Una de las ventajas con que cuenta el statu quo es la incapacidad de la mayoría social para imaginar que las cosas podrían ser distintas de como son. Para que algo acabe siendo real primero ha de ser imaginado, y una de las tareas a las que dedica más recursos el poder es a incapacitarnos la imaginación: no nos forma para ello, no nos deja tiempo libre suficiente y nos inocula el miedo al cambio.

De todas las transformaciones inimaginables, quizá la más quimérica parece la transformación del propio poder: de su naturaleza, de su estructura y de su ejercicio. Del mismo modo que durante siglos se dio por hecho que la esclavitud era natural, y de la misma manera que hasta hace poco se sobreentendía que las mujeres debían supeditarse a los hombres, ahora y siempre se ha dado por hecho que el poder es lo que es, es como es y se ejerce por quien se ejerce y como se ejerce. Como todo lo demás, puede cambiar. Pero primero hay que imaginarlo.

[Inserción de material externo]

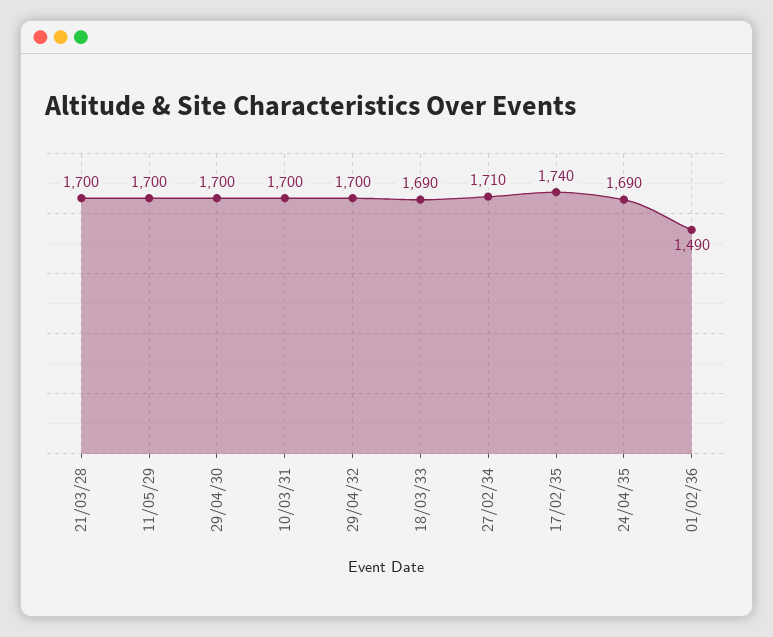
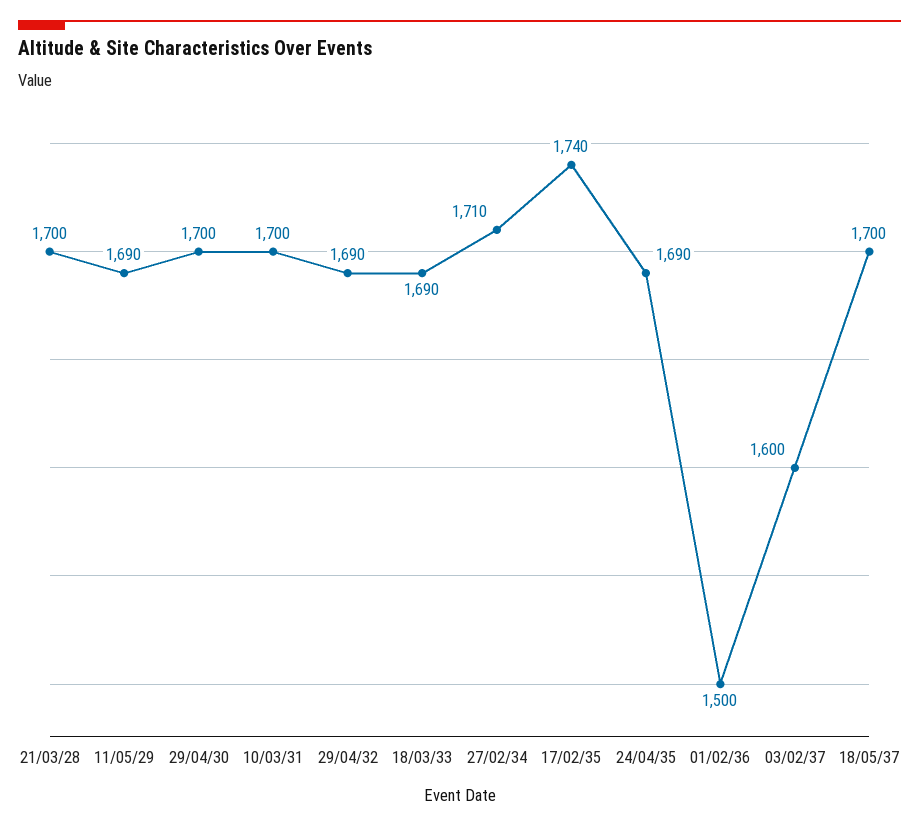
11/05/29: 1700 -> 1690
29/04/32: 1700 -> 1690
01/02/36: 1490 -> 1500
03/02/37: none -> 1600
18/05/37: none -> 1700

Hay que comprender que el poder es antropológicamente el núcleo duro de la política y que su ejercicio resulta algo tan relevante que incluso cambia físicamente el cerebro de quien lo ejerce. Es decir, que cuando decimos intuitivamente que tal o cual persona «no es la misma» desde que tiene poder, es que realmente su cerebro ya no es igual.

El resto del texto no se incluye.